If you want to customize the DBX, there are several options. You can even test some of them out on the Aston Martin’s website configuring page. The exterior can be outfitted with different wheels and tires. You can paint the brake calipers for added accents and wade through a ton of premium paint colors for the body.

The interior can be customized with three different types of upholstery, one of which features woven wool. If piano black wood trim isn’t your thing, you can choose between seven other veneers including carbon fiber.

There are other functional options that you can add to the DBX. Some of these should have probably come standard, but Aston Martin has placed them aside for a la carte selection. Customers can include a garage door opener, power tailgate with gesture control, a touchpad controller, tow bar, and a park assist system.
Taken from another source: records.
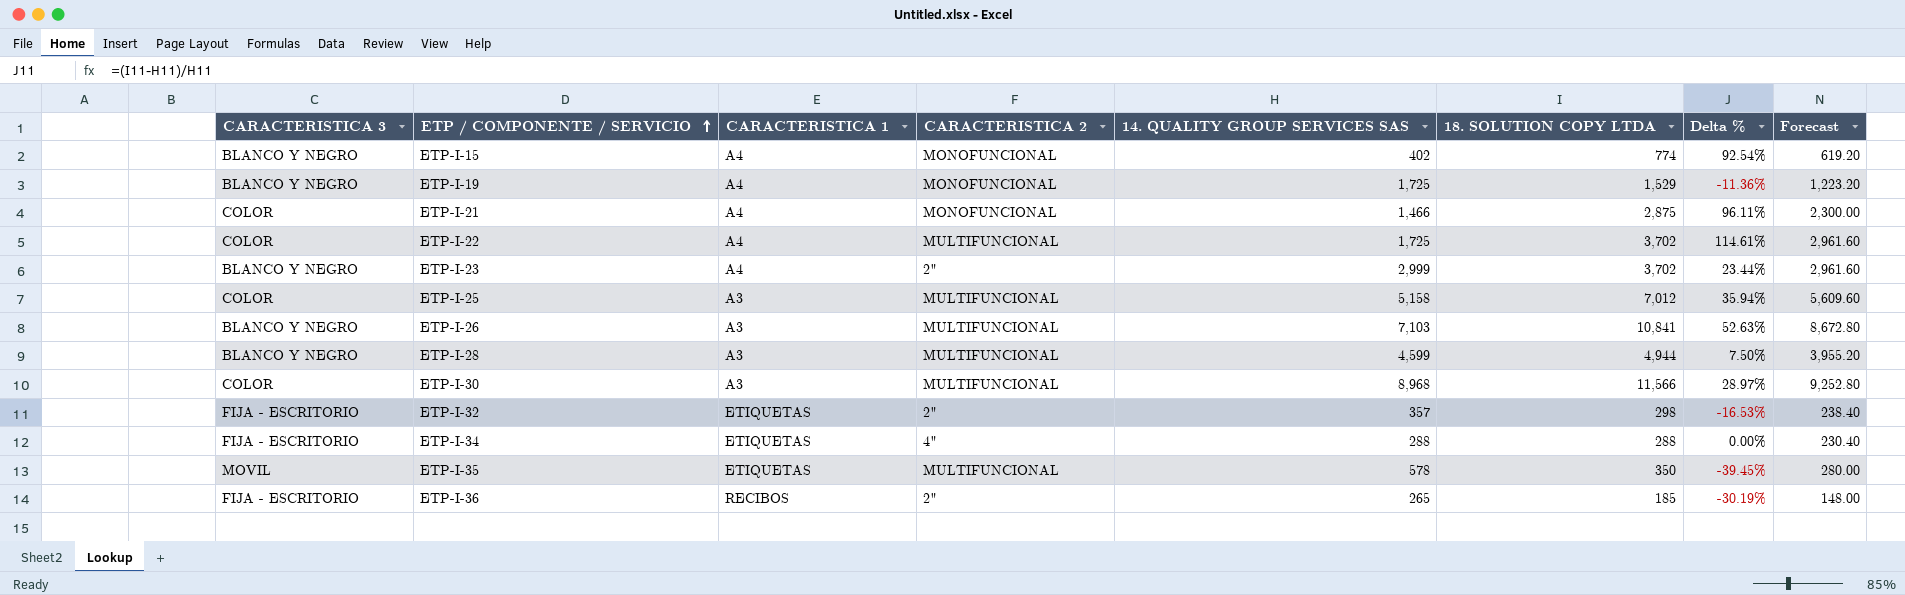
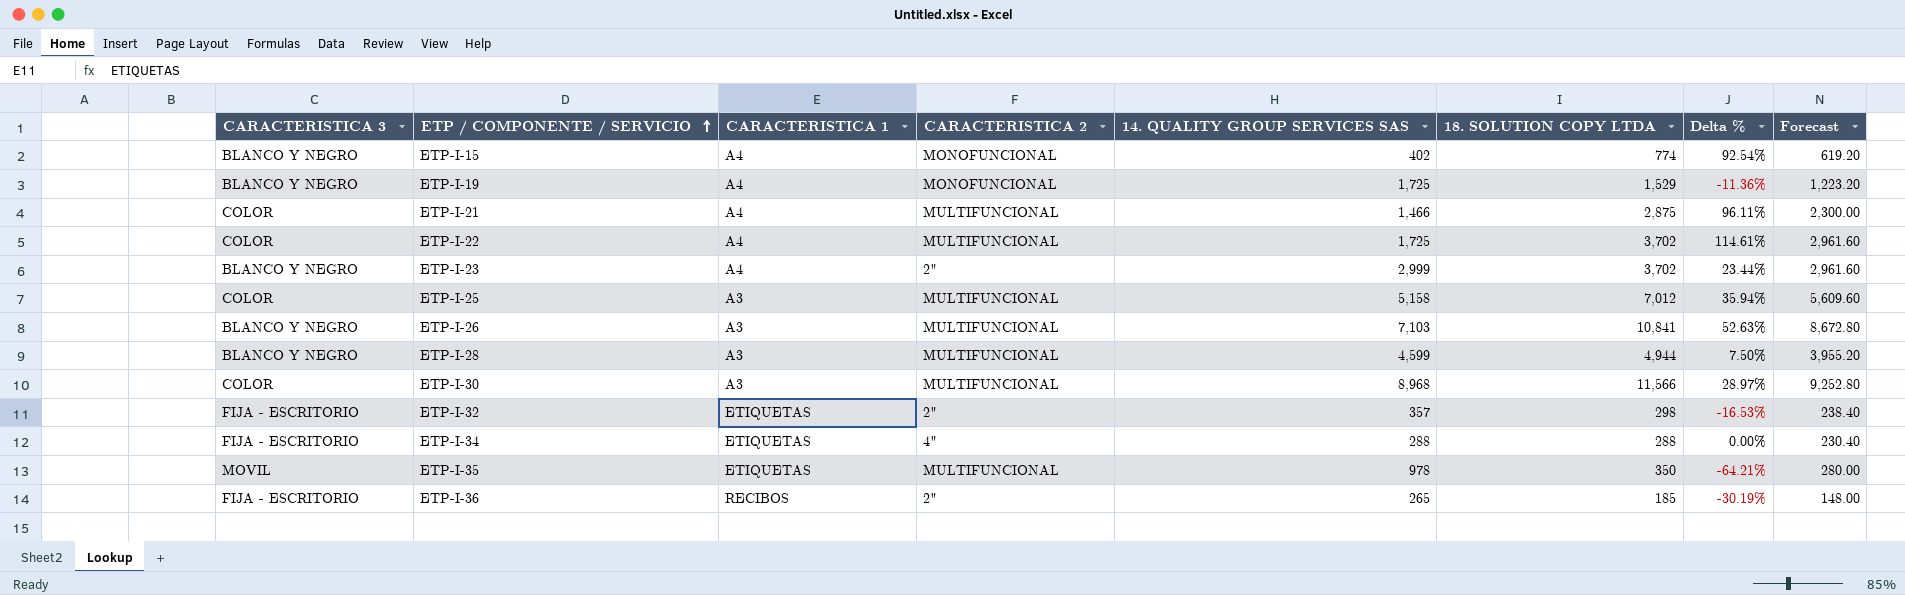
ETP-I-21 | CARACTERISTICA 2: MONOFUNCIONAL -> MULTIFUNCIONAL
ETP-I-35 | 14. QUALITY GROUP SERVICES SAS: 578 -> 978
ETP-I-35 | Delta %: -39.45% -> -64.21%

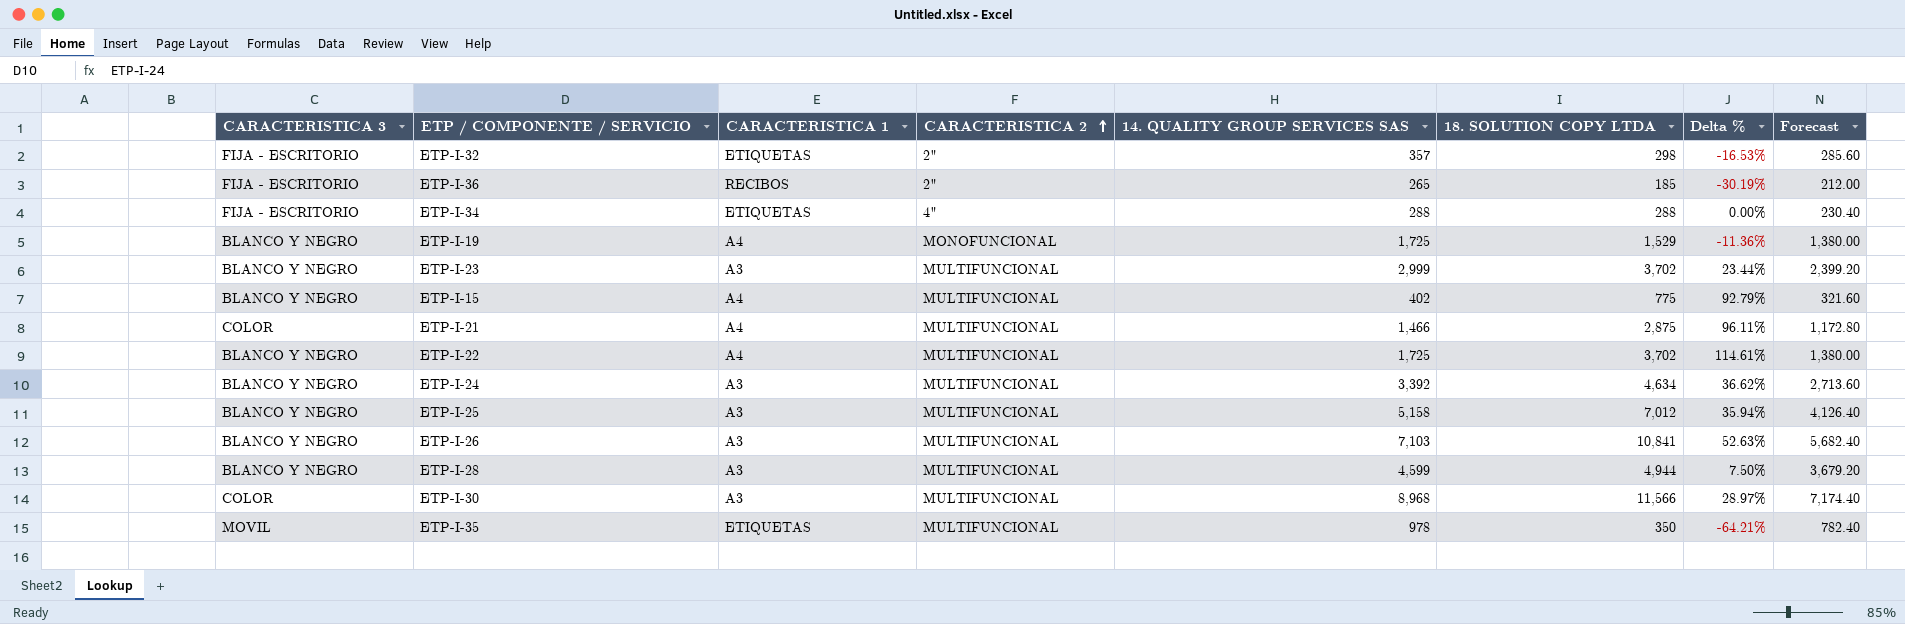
row order: ETP / COMPONENTE / SERVICIO ascending -> CARACTERISTICA 2 ascending
column Forecast | formula: [18. SOLUTION COPY LTDA] * 0.8 -> [14. QUALITY GROUP SERVICES SAS] * 0.8
ETP-I-23 | CARACTERISTICA 1: A4 -> A3
ETP-I-23 | CARACTERISTICA 2: 2" -> MULTIFUNCIONAL
ETP-I-15 | CARACTERISTICA 2: MONOFUNCIONAL -> MULTIFUNCIONAL
ETP-I-15 | 18. SOLUTION COPY LTDA: 774 -> 775
ETP-I-15 | Delta %: 92.54% -> 92.79%
ETP-I-22 | CARACTERISTICA 3: COLOR -> BLANCO Y NEGRO
row ETP-I-24: none -> BLANCO Y NEGRO | A3 | MULTIFUNCIONAL | 3,392 | 4,634 | 36.62% | 2,713.60
ETP-I-25 | CARACTERISTICA 3: COLOR -> BLANCO Y NEGRO

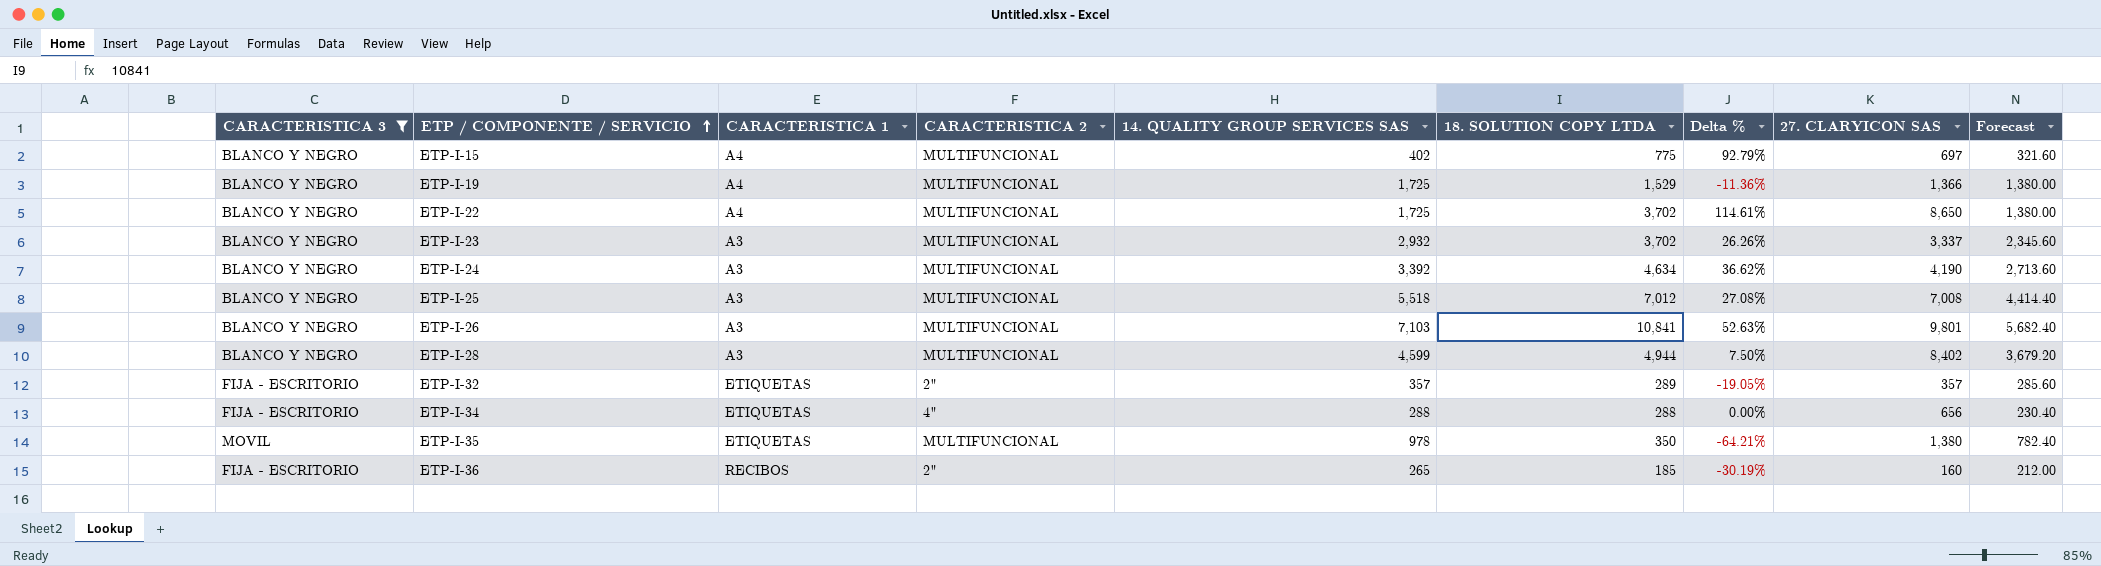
filter: none -> CARACTERISTICA 3 != COLOR
row order: CARACTERISTICA 2 ascending -> ETP / COMPONENTE / SERVICIO ascending
column 27. CLARYICON SAS | position: none -> 8
ETP-I-19 | CARACTERISTICA 2: MONOFUNCIONAL -> MULTIFUNCIONAL
ETP-I-23 | 14. QUALITY GROUP SERVICES SAS: 2,999 -> 2,932
ETP-I-23 | Delta %: 23.44% -> 26.26%
ETP-I-23 | Forecast: 2,399.20 -> 2,345.60
ETP-I-25 | 14. QUALITY GROUP SERVICES SAS: 5,158 -> 5,518
ETP-I-25 | Delta %: 35.94% -> 27.08%
ETP-I-25 | Forecast: 4,126.40 -> 4,414.40
ETP-I-32 | 18. SOLUTION COPY LTDA: 298 -> 289
ETP-I-32 | Delta %: -16.53% -> -19.05%

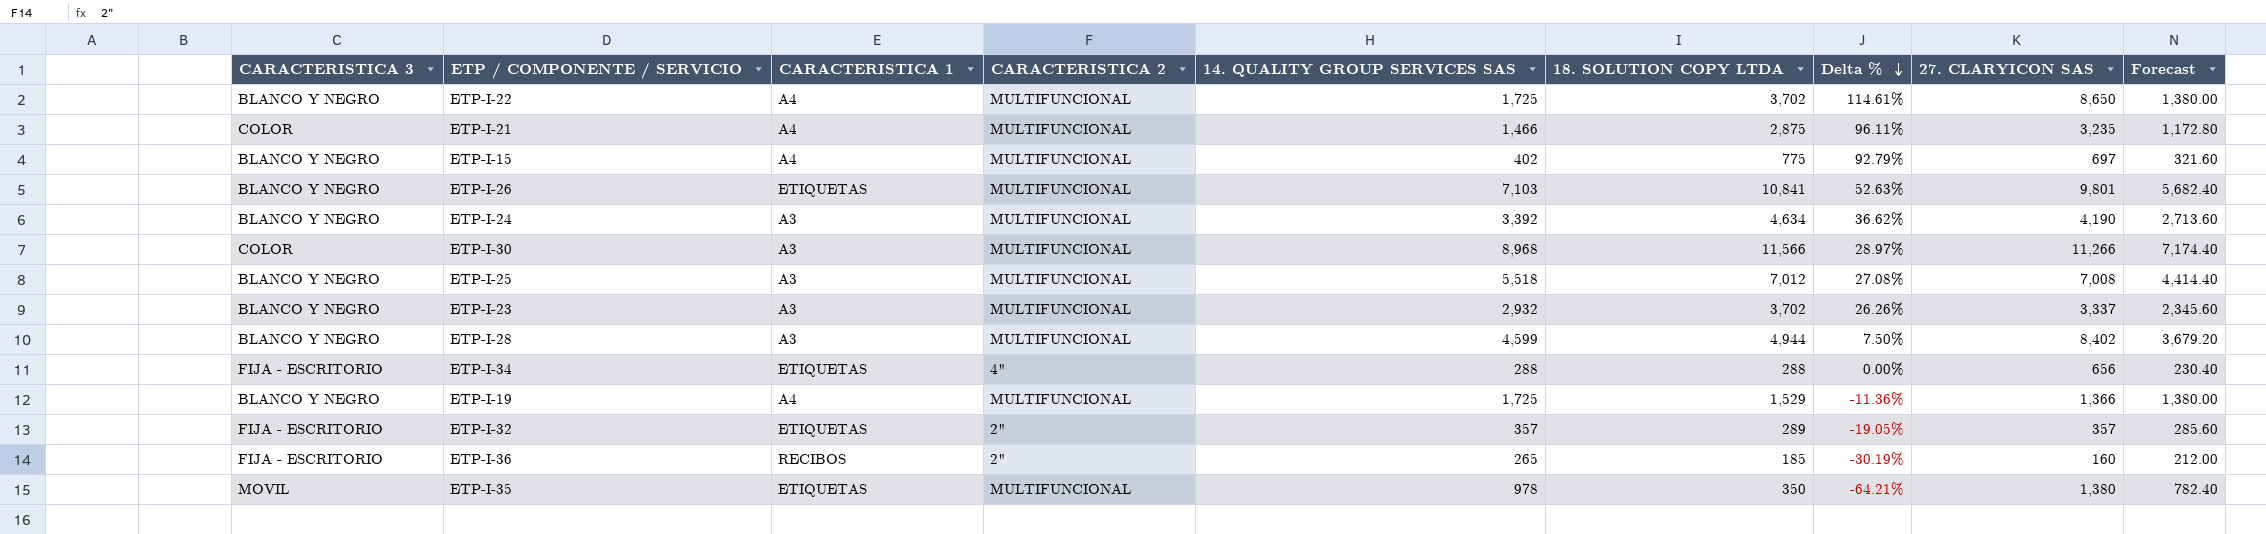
filter: CARACTERISTICA 3 != COLOR -> none
row order: ETP / COMPONENTE / SERVICIO ascending -> Delta % descending
ETP-I-26 | CARACTERISTICA 1: A3 -> ETIQUETAS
These tech upgrades would have really sweetened the deal for the DBX, and it’s likely that future versions of the DBX will trickle them out as standard features over time.

Some of the options are downright extravagant. Would you like a leather key holder, leather umbrella sleeve or blanket holder? Or how about a custom dog bed in the back? All of these accessories can be added to the DBX’s build to augment your adventurous lifestyle.

Summing it Up

Aston Martin has managed to make a large SUV that drives like a sports car. That is the true test of the DBX – to fit in with its smaller, nimbler stablemates. It has an MSRP of $179,986 and has an awesome powertrain courtesy of Mercedes-Benz.

Steering is largely dependent on which driving mode you choose, and novice drivers might have a bit of a learning curve with the DBX. Fuel economy is usually an afterthought with sports cars, and that’s a good thing for Aston Martin. The DBX is a large, thirsty vehicle with a combined rating of 19 MPG.

The DBX is a functional sport utility vehicle that can tow up to 5,940 pounds and handle a wading depth of 500 mm. It has a ground clearance of 190 mm, but that can be raised to a maximum ride height of 235 mm. Between the variable torque distribution of the all-wheel-drive system and the air suspension, the DBX is more than capable of getting to and from the campsite.

The DBX lacks a lot of advanced safety gear and technology. It doesn’t come with Android Auto connectivity, an intuitive touchscreen interface, or blind spot warnings. For the price, luxury sports car customers might find those features with competitors. Given that, the 2021 Aston Martin DBX will undoubtedly become the AM flagship and get upgrades over the years. It’s built to last and Aston Martin needs it to do just that.